Scott Donnelly
About Scott Donnelly
Scott C. Donnelly, 63, is Chairman, President, and Chief Executive Officer of Textron (TXT). He joined Textron in June 2008 as EVP & COO, became President & COO in January 2009, was appointed to the Board in October 2009, became CEO in December 2009, and Chairman in September 2010. Prior roles include President & CEO of GE Aviation (2005–2008) and Senior Vice President of GE Global Research, with various management positions at GE since 1989. Under his leadership in 2024, Textron generated $13.7B in revenues (up $19M YoY), $1.2B segment profit (down $127M YoY), backlog grew 29% to $17.9B, and net cash from operations reached $1.0B; company net income was $824M and Manufacturing Cash Flow before pension contributions was $695M, while Say‑on‑Pay support was ~94.1% .
Past Roles
| Organization | Role | Years | Strategic Impact |
|---|---|---|---|
| GE Aviation | President & CEO | 2005–2008 | Led a leading maker of commercial and military jet engines and aircraft systems, expanding integrated digital/electric/mechanical systems offerings . |
| GE Global Research | Senior Vice President | Pre‑2005 | Oversaw diversified global R&D across U.S., India, China, Germany, scaling innovation programs and talent . |
| General Electric | Various management roles | 1989–2005 | Progressive leadership roles across GE businesses, building operating depth in manufacturing, sales/marketing, portfolio management . |
| Textron | EVP & COO; President & COO | 2008–2009 | Led operating execution during transition, prior to CEO appointment . |
External Roles
| Organization | Role | Years |
|---|---|---|
| Medtronic plc | Director | Since 2013 |
Fixed Compensation
| Year | Base Salary ($) | Target Bonus (%) | Target Bonus ($) | Actual Bonus Paid ($) |
|---|---|---|---|---|
| 2022 | 1,282,769 | 162% (implied from target $/salary trend; see CD&A narratives) | 2,080,000 | 2,704,000 |
| 2023 | 1,352,500 | 171% (implied; see CD&A) | 2,320,500 | 2,621,000 |
| 2024 | 1,413,461 (paid) / 1,425,000 (target base) | 170% | 2,422,500 | 1,641,000 |
Notes:
- Committee increased Donnelly’s base salary by 4.4% in 2024; target long-term incentive raised +5.4% to $13.7M .

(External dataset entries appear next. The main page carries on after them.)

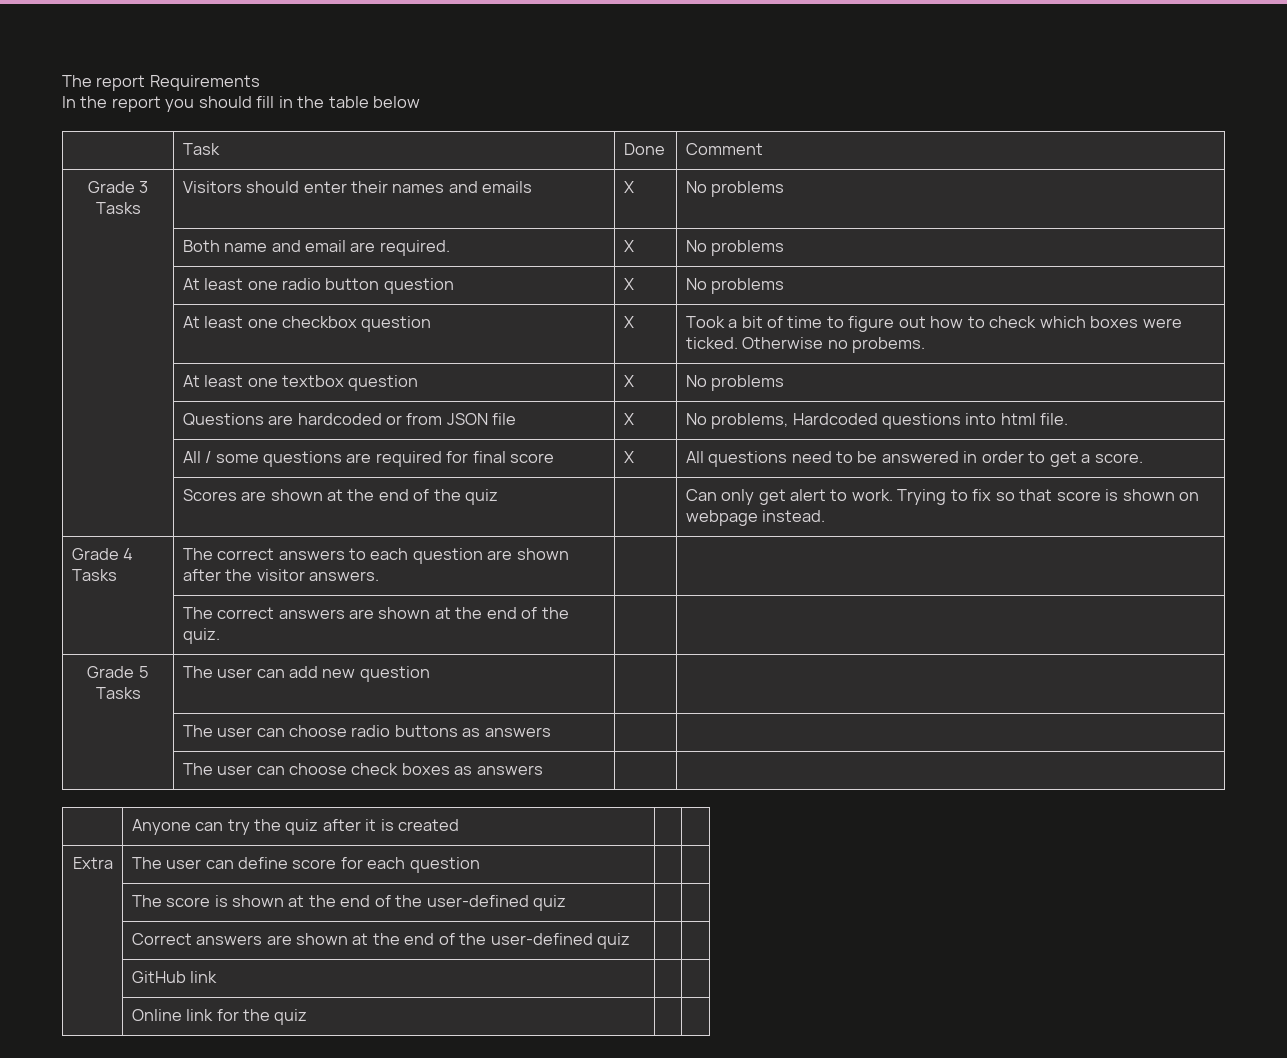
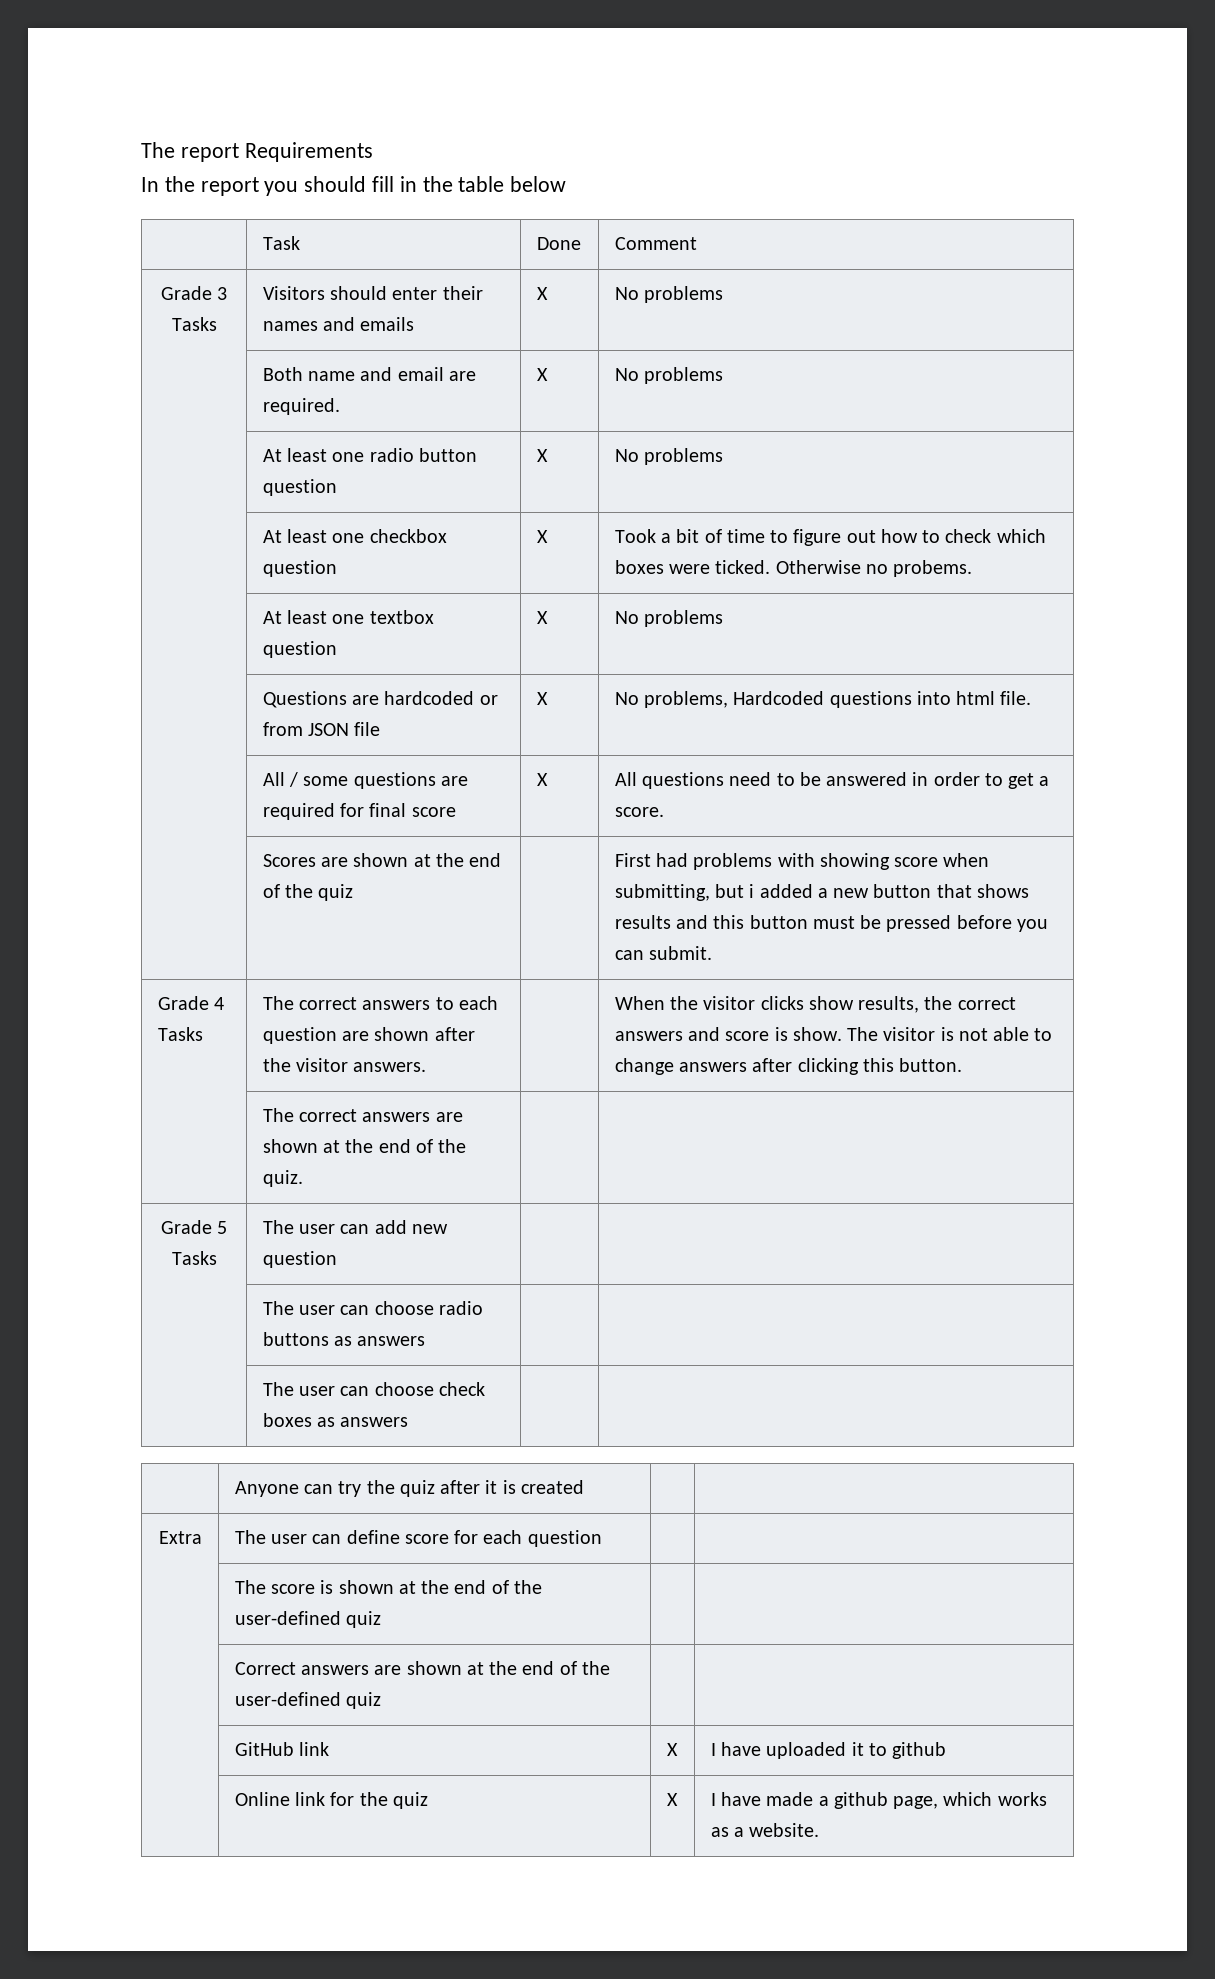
- | Scores are shown at the end of the quiz | | Can only get alert to work. Trying to fix so that score is shown on webpage instead.
+ | Scores are shown at the end of the quiz | | First had problems with showing score when submitting, but i added a new button that shows results and this button must be pressed before you can submit.
- Grade 4 Tasks | The correct answers to each question are shown after the visitor answers. | |
+ Grade 4 Tasks | The correct answers to each question are shown after the visitor answers. | | When the visitor clicks show results, the correct answers and score is show. The visitor is not able to change answers after clicking this button.
- | GitHub link | |
+ | GitHub link | X | I have uploaded it to github
- | Online link for the quiz | |
+ | Online link for the quiz | X | I have made a github page, which works as a website.

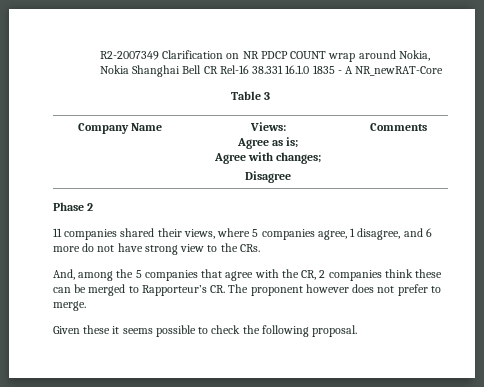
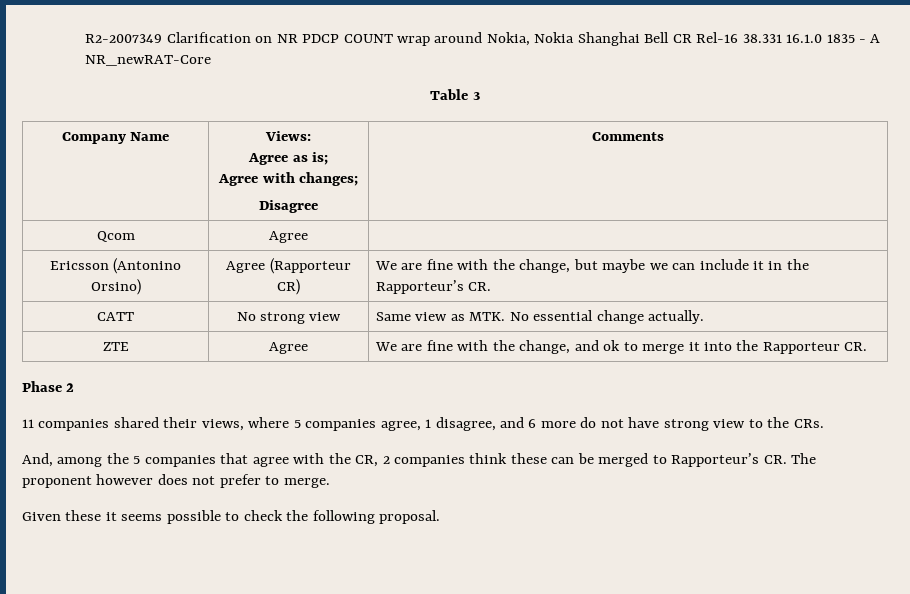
+ Qcom | Agree |
+ Ericsson (Antonino Orsino) | Agree (Rapporteur CR) | We are fine with the change, but maybe we can include it in the Rapporteur’s CR.
+ CATT | No strong view | Same view as MTK. No essential change actually.
+ ZTE | Agree | We are fine with the change, and ok to merge it into the Rapporteur CR.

- 2024 at‑risk pay mix: ~92% of CEO’s target pay tied to performance/stock .
Performance Compensation
Annual Incentive Plan (2024)
| Metric | Weighting | Threshold | Target | Maximum | Actual | Component Payout |
|---|---|---|---|---|---|---|
| Enterprise Net Operating Profit (Segment profit) | 60% | $983M | $1,384M | $1,804M | $1,203M (adjusted) | 32.9% |
| Manufacturing Cash Flow (before pension contributions) | 35% | $328M | $759M | $1,190M | $695M (adjusted) | 29.8% |
| ESG (qualitative) | 5% | — | 100% | 200% | 100% | 5.0% |
| Total Earned | 67.7% |
2024 design emphasized profitability (NOP), cash flow, and ESG; NOP target +8% vs 2023 target and +4.3% vs 2023 actual; cash flow target ~10% lower than prior year target given program investments (e.g., FLRAA) .
Long-Term Incentives: PSUs (2022–2024 cycle)
| Financial Metric | Weighting | Threshold | Target | Maximum | Actual | Earned % |
|---|---|---|---|---|---|---|
| Average ROIC | 50% | 7.3% | 11.3% | 14.3% | 11.8% (adjusted) | 58.7% |
| Cumulative Manufacturing Cash Flow | 30% | $892M | $2,148M | $3,406M | $2,941M (adjusted) | 48.9% |
| Relative TSR vs S&P 500 | 20% | 25th percentile | 50th percentile | 75th percentile | 41.2th percentile | 14.7% |
| Total PSU Earned | 122.3% |
PSU payout value for Donnelly: $7,271,007 on 2022–2024 cycle (units earned 95,395 vs 77,993 granted; settlement based on 10‑day average stock price) .
2024 Equity Grants (mix maintained: 50% PSUs, 25% options, 25% RSUs)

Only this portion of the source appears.